_PROVIDED INFORMATION_.
◆ ◆ ◆ ◆

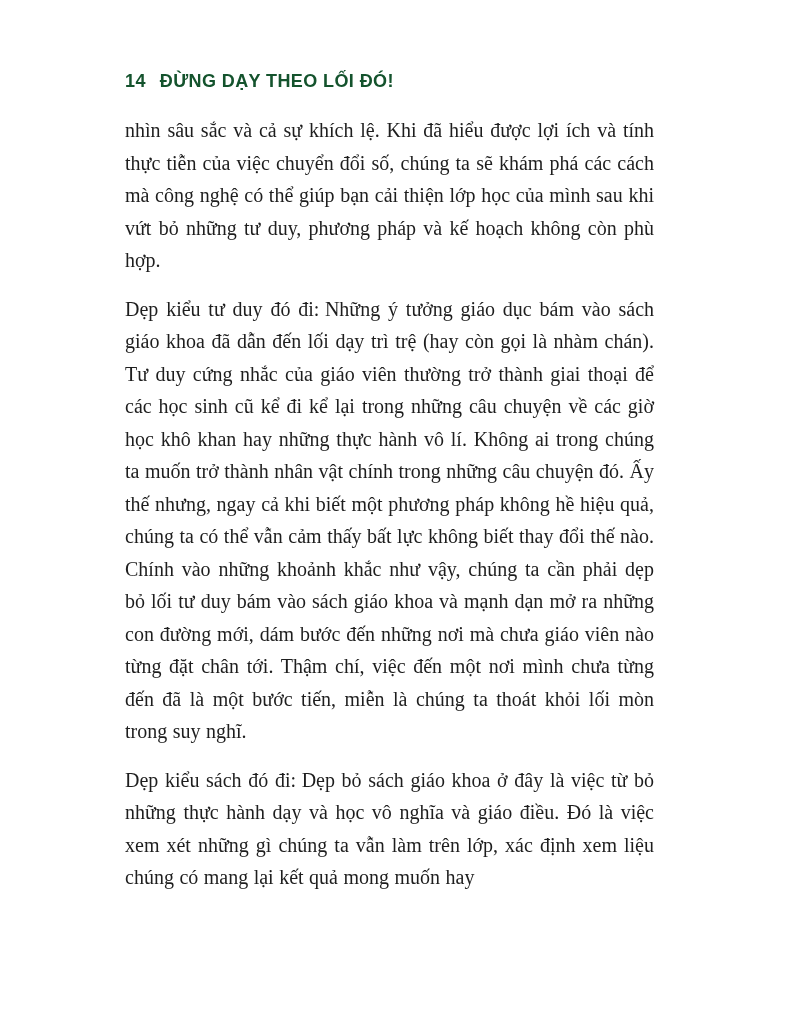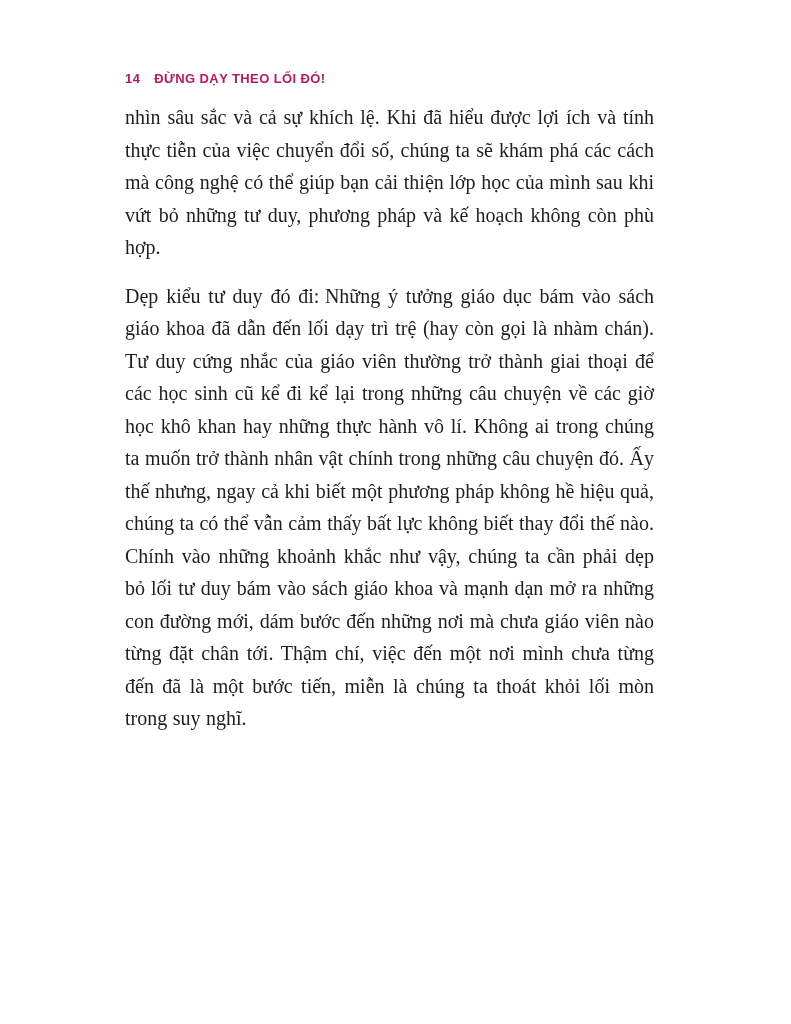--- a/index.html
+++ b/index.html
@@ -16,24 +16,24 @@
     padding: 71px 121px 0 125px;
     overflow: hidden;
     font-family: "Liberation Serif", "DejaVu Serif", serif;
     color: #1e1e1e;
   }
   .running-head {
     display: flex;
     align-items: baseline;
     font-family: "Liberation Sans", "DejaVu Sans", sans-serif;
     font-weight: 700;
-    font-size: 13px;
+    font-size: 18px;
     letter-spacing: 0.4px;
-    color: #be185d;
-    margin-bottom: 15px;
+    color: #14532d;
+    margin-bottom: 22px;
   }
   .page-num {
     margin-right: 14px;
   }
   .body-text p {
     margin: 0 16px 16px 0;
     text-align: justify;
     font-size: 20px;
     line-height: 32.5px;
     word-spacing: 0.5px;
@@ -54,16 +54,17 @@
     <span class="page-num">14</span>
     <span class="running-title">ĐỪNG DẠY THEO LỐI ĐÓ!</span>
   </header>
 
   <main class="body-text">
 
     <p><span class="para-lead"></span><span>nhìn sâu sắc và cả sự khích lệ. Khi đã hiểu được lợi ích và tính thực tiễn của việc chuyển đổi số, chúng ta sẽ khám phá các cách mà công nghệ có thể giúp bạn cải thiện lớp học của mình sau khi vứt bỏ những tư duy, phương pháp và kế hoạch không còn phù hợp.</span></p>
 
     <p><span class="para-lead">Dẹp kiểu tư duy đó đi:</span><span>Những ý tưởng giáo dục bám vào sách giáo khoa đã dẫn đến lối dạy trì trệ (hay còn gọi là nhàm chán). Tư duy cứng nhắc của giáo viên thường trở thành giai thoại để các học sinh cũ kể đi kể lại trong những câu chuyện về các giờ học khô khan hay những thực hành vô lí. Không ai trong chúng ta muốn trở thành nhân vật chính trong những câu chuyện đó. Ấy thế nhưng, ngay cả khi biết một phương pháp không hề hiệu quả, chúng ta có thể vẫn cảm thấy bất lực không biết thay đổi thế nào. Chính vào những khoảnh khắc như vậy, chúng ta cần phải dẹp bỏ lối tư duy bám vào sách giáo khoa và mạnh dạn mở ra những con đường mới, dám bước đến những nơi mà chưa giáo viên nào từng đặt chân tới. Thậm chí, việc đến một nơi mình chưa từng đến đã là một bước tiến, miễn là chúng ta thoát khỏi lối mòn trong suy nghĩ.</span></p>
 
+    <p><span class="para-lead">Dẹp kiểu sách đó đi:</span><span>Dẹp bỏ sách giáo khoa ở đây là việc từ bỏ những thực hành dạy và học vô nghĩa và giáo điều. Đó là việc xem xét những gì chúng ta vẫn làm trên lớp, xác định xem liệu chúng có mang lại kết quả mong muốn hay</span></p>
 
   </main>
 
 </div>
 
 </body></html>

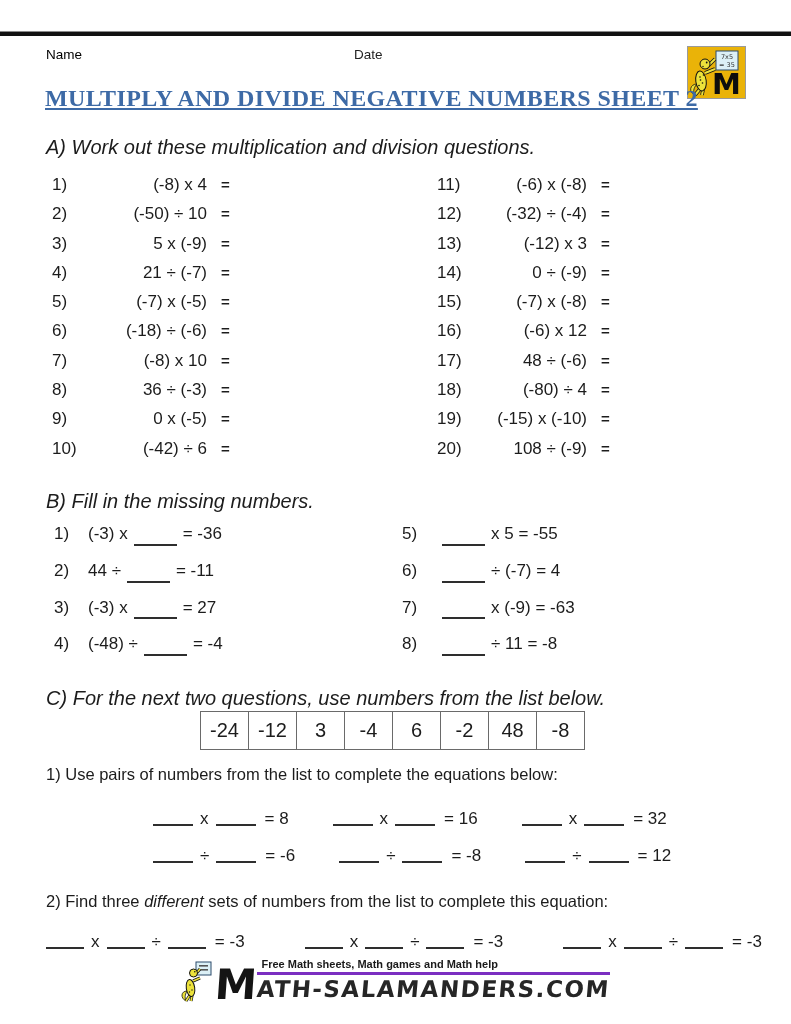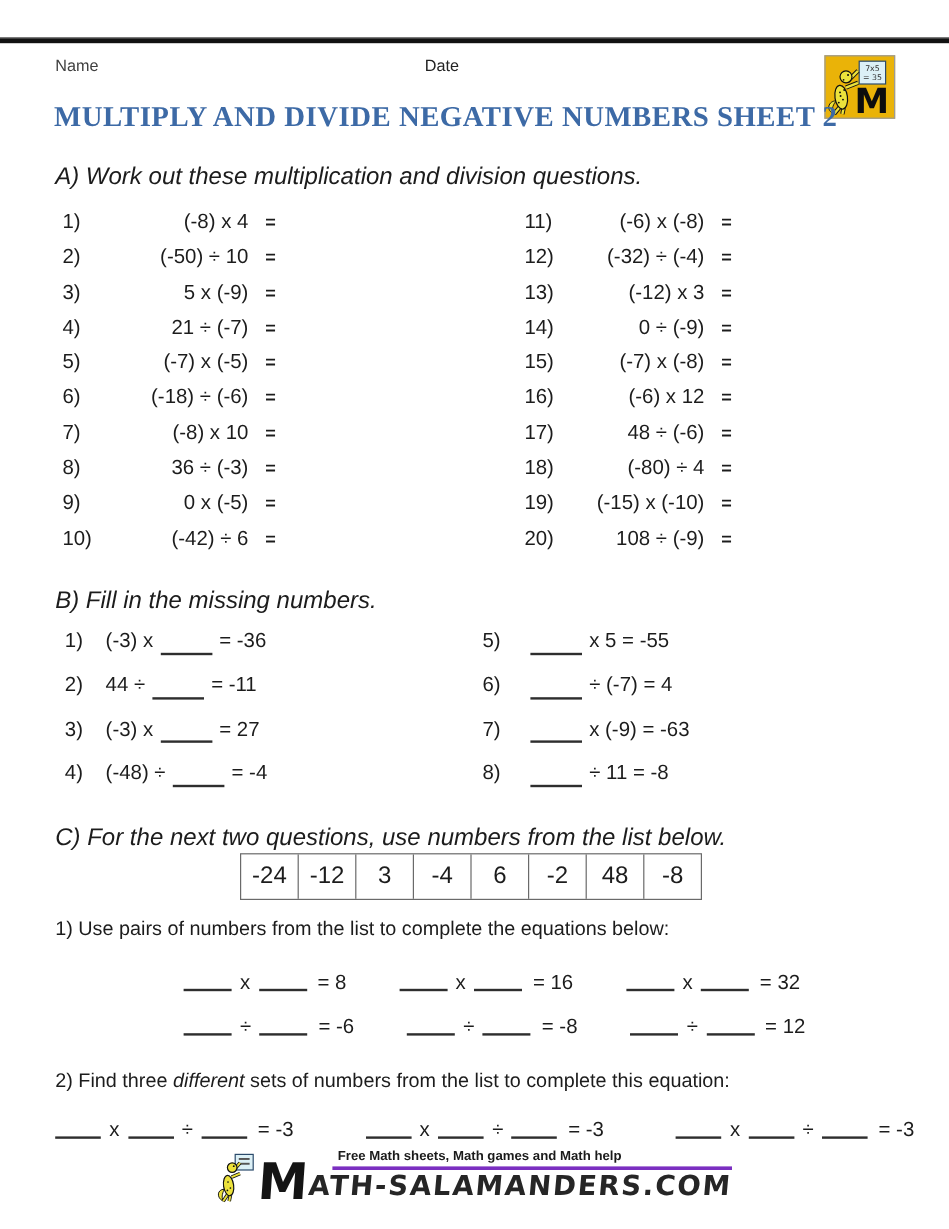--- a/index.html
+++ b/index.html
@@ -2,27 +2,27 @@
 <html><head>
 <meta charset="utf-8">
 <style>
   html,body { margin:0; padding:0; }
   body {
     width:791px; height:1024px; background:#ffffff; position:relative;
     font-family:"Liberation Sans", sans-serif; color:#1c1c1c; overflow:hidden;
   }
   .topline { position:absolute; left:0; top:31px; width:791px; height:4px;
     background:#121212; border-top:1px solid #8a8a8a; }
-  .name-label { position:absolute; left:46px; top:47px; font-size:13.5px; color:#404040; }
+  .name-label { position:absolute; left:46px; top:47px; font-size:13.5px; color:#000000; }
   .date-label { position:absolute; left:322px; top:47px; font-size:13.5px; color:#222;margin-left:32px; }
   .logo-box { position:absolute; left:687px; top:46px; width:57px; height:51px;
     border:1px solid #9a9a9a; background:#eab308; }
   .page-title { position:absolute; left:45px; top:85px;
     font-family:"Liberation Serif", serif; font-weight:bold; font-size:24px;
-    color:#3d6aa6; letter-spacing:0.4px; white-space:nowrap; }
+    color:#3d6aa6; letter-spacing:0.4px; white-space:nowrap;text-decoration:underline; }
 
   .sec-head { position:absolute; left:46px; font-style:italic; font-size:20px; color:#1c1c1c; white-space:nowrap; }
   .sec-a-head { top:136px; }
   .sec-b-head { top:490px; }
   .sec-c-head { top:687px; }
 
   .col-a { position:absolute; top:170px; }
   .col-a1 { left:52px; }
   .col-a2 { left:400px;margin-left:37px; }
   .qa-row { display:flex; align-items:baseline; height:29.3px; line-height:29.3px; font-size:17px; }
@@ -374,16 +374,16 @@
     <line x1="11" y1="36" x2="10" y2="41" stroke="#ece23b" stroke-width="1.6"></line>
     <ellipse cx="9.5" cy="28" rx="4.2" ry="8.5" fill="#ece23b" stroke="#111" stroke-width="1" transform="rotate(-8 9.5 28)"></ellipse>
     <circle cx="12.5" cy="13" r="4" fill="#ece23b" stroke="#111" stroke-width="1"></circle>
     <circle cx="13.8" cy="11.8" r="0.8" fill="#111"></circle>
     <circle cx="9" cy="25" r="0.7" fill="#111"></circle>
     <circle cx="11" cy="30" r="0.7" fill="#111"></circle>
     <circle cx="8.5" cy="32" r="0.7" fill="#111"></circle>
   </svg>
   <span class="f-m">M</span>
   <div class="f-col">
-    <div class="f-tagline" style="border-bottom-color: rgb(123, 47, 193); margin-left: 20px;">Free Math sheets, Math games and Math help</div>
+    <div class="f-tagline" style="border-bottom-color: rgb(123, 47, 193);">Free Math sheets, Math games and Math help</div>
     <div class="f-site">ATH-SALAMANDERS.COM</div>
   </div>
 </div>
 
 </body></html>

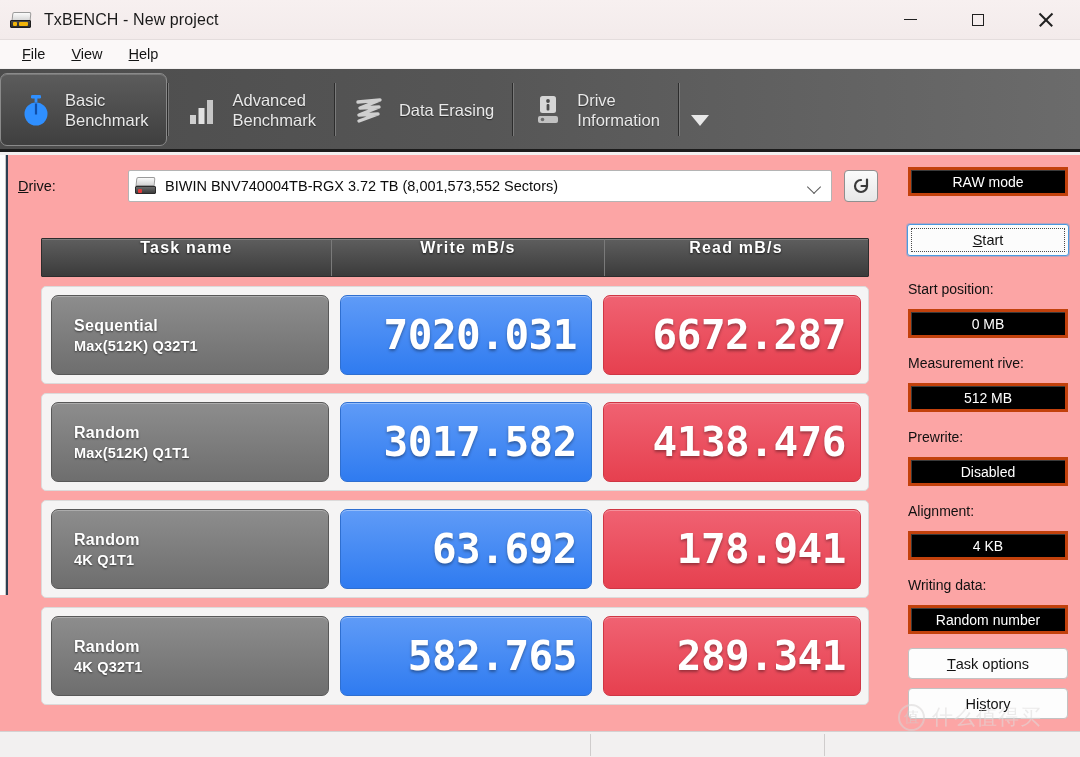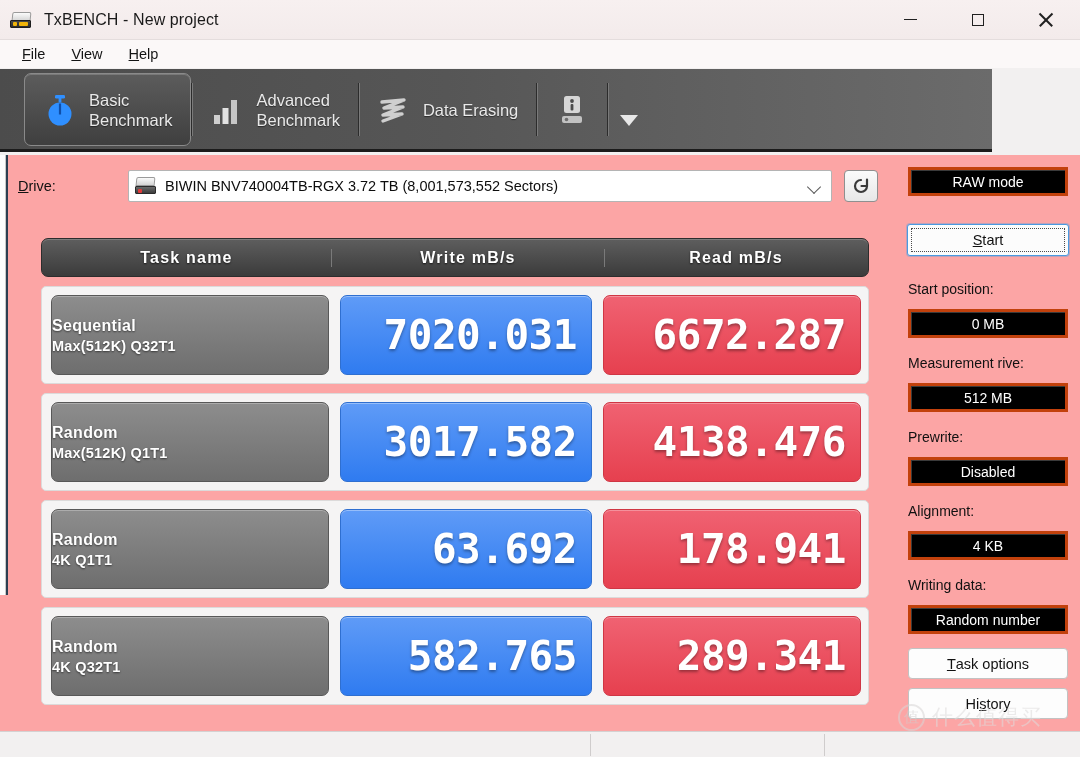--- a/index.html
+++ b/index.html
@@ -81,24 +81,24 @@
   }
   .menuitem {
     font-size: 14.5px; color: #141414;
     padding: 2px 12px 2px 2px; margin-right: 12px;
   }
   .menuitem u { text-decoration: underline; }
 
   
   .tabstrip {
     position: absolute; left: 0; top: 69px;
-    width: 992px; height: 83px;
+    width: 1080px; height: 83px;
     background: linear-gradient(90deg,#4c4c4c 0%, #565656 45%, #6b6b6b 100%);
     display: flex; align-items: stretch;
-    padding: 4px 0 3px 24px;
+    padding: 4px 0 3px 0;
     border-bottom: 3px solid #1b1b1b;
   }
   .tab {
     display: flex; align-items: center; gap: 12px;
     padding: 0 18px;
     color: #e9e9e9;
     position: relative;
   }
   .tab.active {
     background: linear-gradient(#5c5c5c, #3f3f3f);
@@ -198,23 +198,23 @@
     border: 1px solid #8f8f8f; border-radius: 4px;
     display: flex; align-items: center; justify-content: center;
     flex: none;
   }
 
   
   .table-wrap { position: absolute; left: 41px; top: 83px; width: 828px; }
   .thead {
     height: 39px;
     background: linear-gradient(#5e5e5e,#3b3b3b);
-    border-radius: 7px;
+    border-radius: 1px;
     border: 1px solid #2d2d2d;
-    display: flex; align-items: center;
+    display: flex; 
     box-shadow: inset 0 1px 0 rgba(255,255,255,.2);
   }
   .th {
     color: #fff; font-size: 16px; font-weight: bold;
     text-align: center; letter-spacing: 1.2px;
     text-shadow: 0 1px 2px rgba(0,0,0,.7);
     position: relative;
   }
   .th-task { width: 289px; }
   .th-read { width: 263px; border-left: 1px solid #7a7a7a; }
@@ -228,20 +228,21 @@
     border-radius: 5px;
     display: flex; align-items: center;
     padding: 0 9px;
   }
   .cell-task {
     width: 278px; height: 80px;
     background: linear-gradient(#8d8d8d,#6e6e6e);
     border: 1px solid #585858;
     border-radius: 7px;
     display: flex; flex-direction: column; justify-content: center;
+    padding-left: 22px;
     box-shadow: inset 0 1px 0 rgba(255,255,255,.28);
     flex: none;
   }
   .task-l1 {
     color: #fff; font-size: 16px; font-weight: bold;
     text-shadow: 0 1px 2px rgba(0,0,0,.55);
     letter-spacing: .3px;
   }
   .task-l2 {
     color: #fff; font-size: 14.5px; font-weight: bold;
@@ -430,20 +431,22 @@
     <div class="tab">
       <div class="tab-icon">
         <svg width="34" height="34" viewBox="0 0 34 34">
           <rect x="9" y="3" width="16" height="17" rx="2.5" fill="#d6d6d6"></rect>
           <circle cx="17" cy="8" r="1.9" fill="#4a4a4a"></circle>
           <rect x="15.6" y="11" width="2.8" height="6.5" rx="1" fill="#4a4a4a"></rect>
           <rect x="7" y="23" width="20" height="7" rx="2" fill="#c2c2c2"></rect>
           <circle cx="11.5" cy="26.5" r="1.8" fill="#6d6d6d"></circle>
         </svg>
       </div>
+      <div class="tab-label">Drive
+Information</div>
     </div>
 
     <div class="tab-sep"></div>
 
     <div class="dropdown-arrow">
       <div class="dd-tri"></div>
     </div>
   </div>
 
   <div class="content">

◆ ◆ ◆ ◆

_WHAT TO PRODUCE_. Make an exact copy of the records from their first line through the line containing "còn phù hợp.</span></p>", both ends included, with the pictures omitted.

_FINAL ANSWER_.
--- a/index.html
+++ b/index.html
@@ -16,24 +16,24 @@
     padding: 71px 121px 0 125px;
     overflow: hidden;
     font-family: "Liberation Serif", "DejaVu Serif", serif;
     color: #1e1e1e;
   }
   .running-head {
     display: flex;
     align-items: baseline;
     font-family: "Liberation Sans", "DejaVu Sans", sans-serif;
     font-weight: 700;
-    font-size: 13px;
+    font-size: 18px;
     letter-spacing: 0.4px;
-    color: #be185d;
-    margin-bottom: 15px;
+    color: #14532d;
+    margin-bottom: 22px;
   }
   .page-num {
     margin-right: 14px;
   }
   .body-text p {
     margin: 0 16px 16px 0;
     text-align: justify;
     font-size: 20px;
     line-height: 32.5px;
     word-spacing: 0.5px;
@@ -54,16 +54,17 @@
     <span class="page-num">14</span>
     <span class="running-title">ĐỪNG DẠY THEO LỐI ĐÓ!</span>
   </header>
 
   <main class="body-text">
 
     <p><span class="para-lead"></span><span>nhìn sâu sắc và cả sự khích lệ. Khi đã hiểu được lợi ích và tính thực tiễn của việc chuyển đổi số, chúng ta sẽ khám phá các cách mà công nghệ có thể giúp bạn cải thiện lớp học của mình sau khi vứt bỏ những tư duy, phương pháp và kế hoạch không còn phù hợp.</span></p>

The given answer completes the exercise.